The world is currently battling a pandemic of unprecedented proportions and bats have been prematurely implicated as the source of COVID-19. Recent social media posts and unverified opinions about bats have led to widespread antipathy and fear in the general public. Incidents of the public requesting for removal of bats, destroying bat roosts, bursting crackers or smoking them out and sealing crevices where bats and their pups roost has increased in the last month both in urban and rural areas in India [1,2]. In this challenging time, we, as people involved in bat conservation at different capacities, would like to clarify that bats do not pose a direct human health hazard. On the contrary, we highlight the role of bats in improving the ecosystem, economy and human health. The following points are listed out in this summary and are elaborated.

  1. The exact origin of SARS-CoV-2 or its precursor is not known. It is premature and unfair to blame bats or any other animal for the pandemic.
  2. Scientists strongly suggest that it is  highly unlikely  for SARS-like viruses to jump directly from bats to humans.  Also, there is no evidence of humans contracting coronavirus or any such viruses through the excreta of bats . 
  3. The recent report from the Indian Council of Medical Research (ICMR) on the discovery of bat coronaviruses (BtCoV) in two species of South Asian bats poses no known health hazard. The viruses found in the study are different from  SARS-CoV-2 and cannot cause COVID-19.
  4. Information on the current, and past zoonotic disease outbreaks suggest that global wildlife trade and/or large-scale industrial livestock farming play an important role in such events. Killing bats and other wild animals, or evicting them from their roosts in retaliation is counterproductive and will not solve any  problems.
  5. Bats perform vital ecosystem services. They pollinate the flowers of some mangroves, and many other commercially and culturally important plants. Insect-eating bats are voracious eaters of pest insects in rice, corn, cotton and potentially, tea farms.Therefore, bats benefit ecological and human health, and provide intangible economic benefits. 
  6. The society currently needs more awareness about the bats around them in addition to epidemiological facts for a healthy coexistence.  We therefore, request media houses and the press to consider possible negative impacts of their statements on bats and other animals before releasing them. 
  7. Lastly, we urge the governments of South Asian countries to strengthen the legal framework to protect bats in view of their ecosystem services and their slow breeding capacity. 
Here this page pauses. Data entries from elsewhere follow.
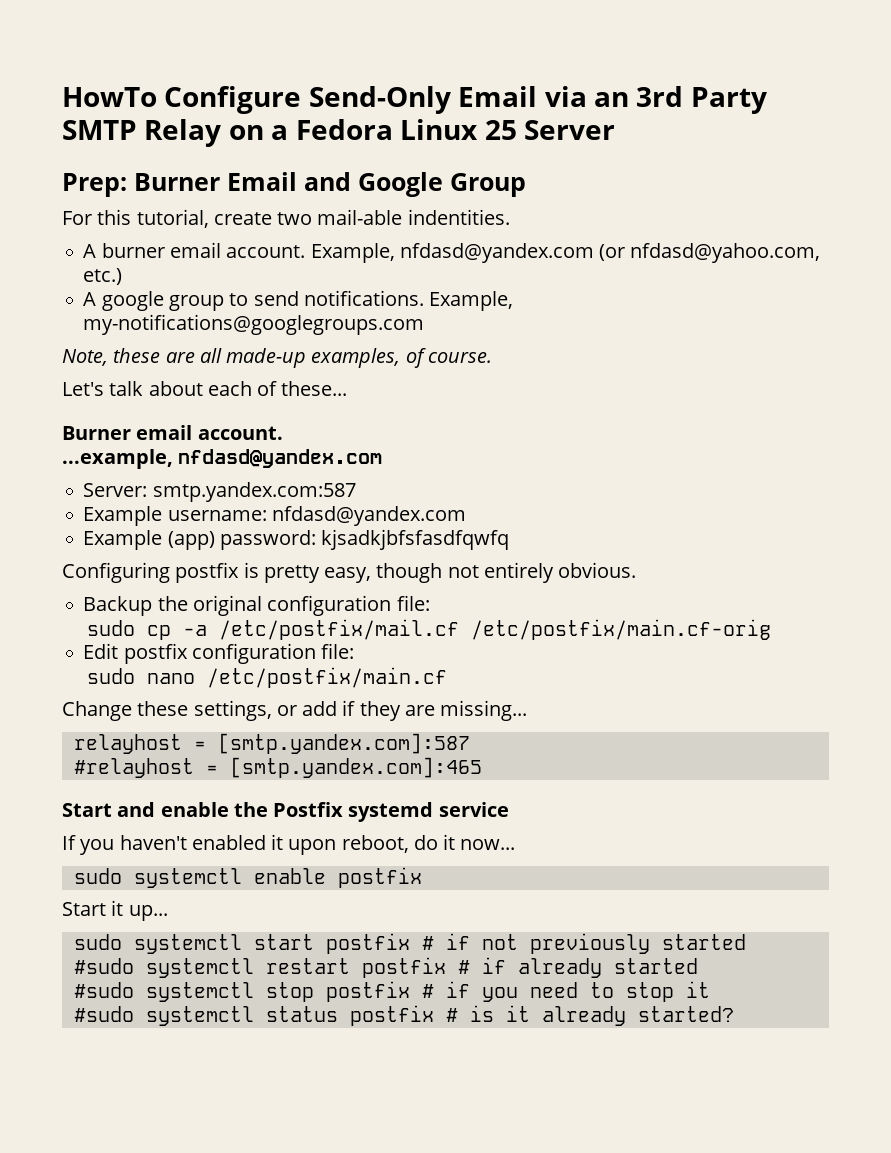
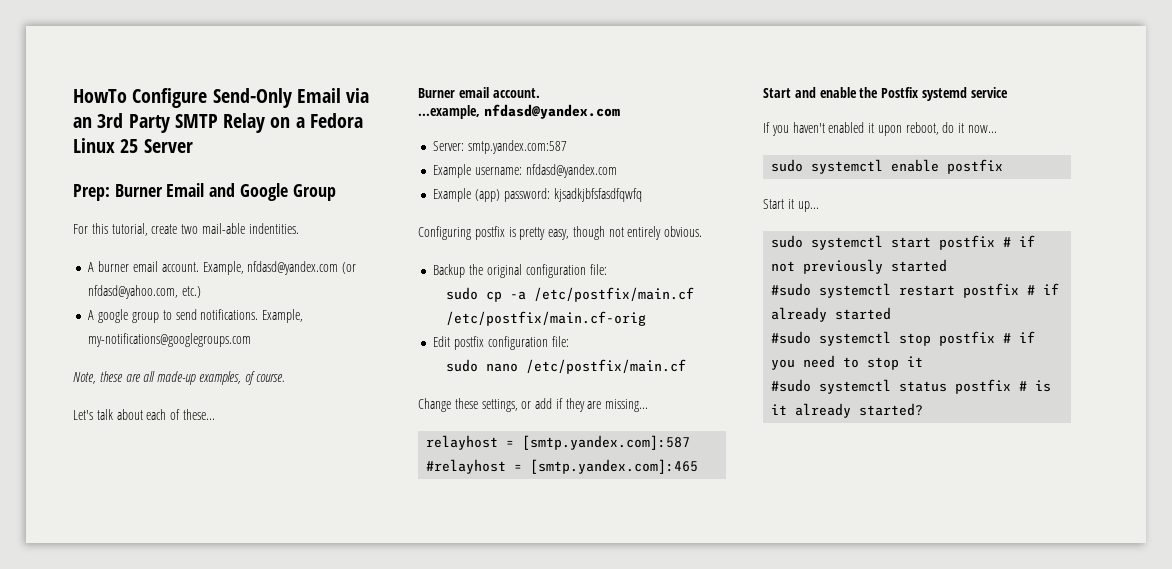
- sudo cp -a /etc/postfix/mail.cf /etc/postfix/main.cf-orig
+ sudo cp -a /etc/postfix/main.cf /etc/postfix/main.cf-orig

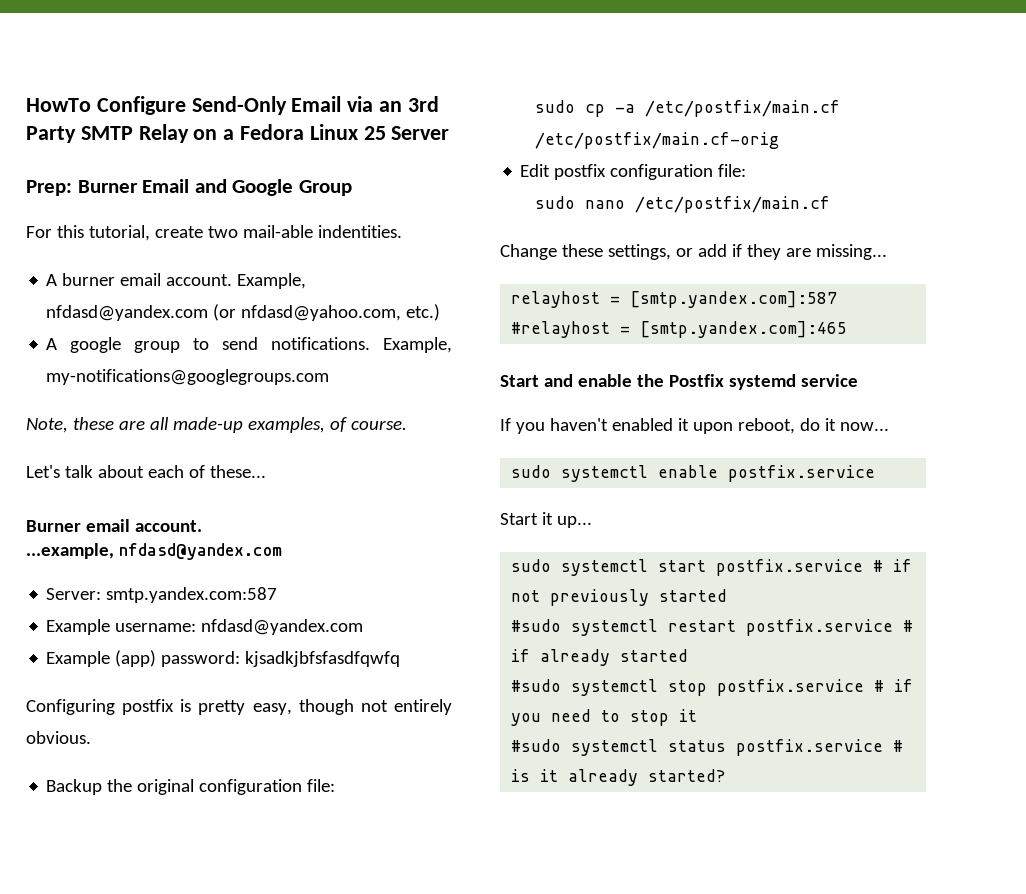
- sudo systemctl enable postfix
+ sudo systemctl enable postfix.service
- sudo systemctl start postfix # if not previously started
+ sudo systemctl start postfix.service # if not previously started
- #sudo systemctl restart postfix # if already started
+ #sudo systemctl restart postfix.service # if already started
- #sudo systemctl stop postfix # if you need to stop it
+ #sudo systemctl stop postfix.service # if you need to stop it
- #sudo systemctl status postfix # is it already started?
+ #sudo systemctl status postfix.service # is it already started?

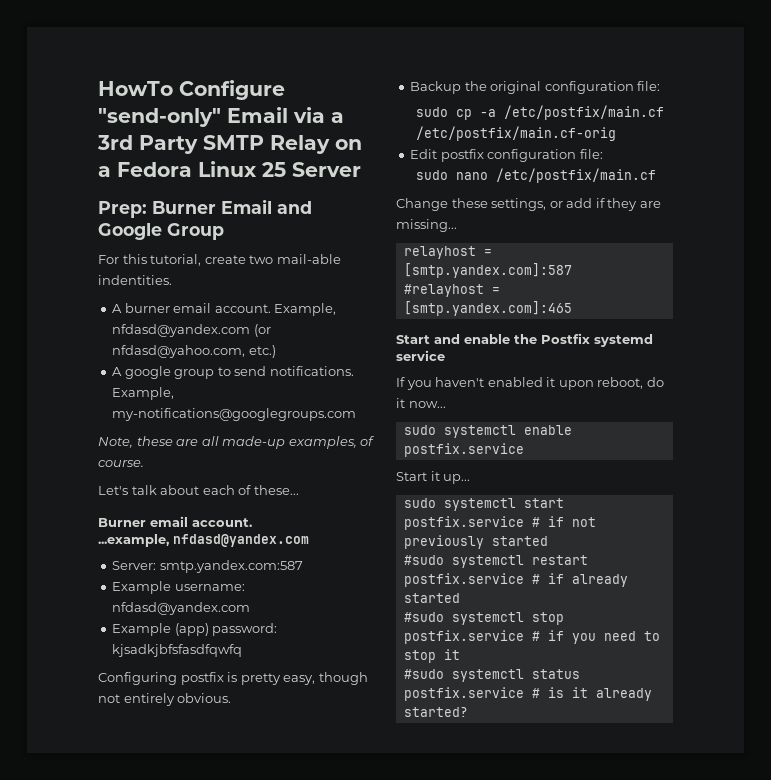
- HowTo Configure Send-Only Email via an 3rd Party SMTP Relay on a Fedora Linux 25 Server
+ HowTo Configure "send-only" Email via a 3rd Party SMTP Relay on a Fedora Linux 25 Server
On the origin and transmission of SARS-CoV-2

The actual origin of SARS-CoV-2 is highly debated among scientists. SARS-CoV-2 appears to be similar to another coronavirus RaTG13 found in a species of bat called the Intermediate Horseshoe Bat (Rhinolophus affinis) [3]. However, a recent study has shown that RaTG13 and SARS-CoV-2 diverged 40-70 years ago from each other (a long timespan for the evolution of viruses) and hence the direct transmission of SARS-CoV-2 or its precursor from bats to humans is improbable [4,5]. Moreover, the surface proteins of all SARS-like viruses found in bats cannot bind efficiently to the corresponding receptors of the human lung epithelium which makes direct transmission even more unlikely [4]. 

It is also highly improbable that the faeces of bats pose an immediate health risk to humans and, none of the previous zoonotic disease outbreaks, globally, show any evidence that they were caused due to contact with bat faeces [6,7,8]. However, fungal infections (for eg. Histoplasmosis) may arise from unprotected contact with the faeces of any wild animal, so following basic hygiene rules is advised.

Coronaviruses in two species of Indian bats

None of the South Asian bats are proven to be natural reservoirs of SARS-CoV-2. Recently, a study by the Indian Council of Medical Research (ICMR) found bat coronaviruses (BtCoV) in the common Indian Flying Fox (Pteropus medius a.k.a giganteus) and Fulvous Fruit Bat (Rousettus leschenaultii) [9]. However, less than 5% of the screened samples contained this BtCoV and, as the study mentions, it is very distantly-related to SARS-CoV-2 and hence cannot cause COVID-19.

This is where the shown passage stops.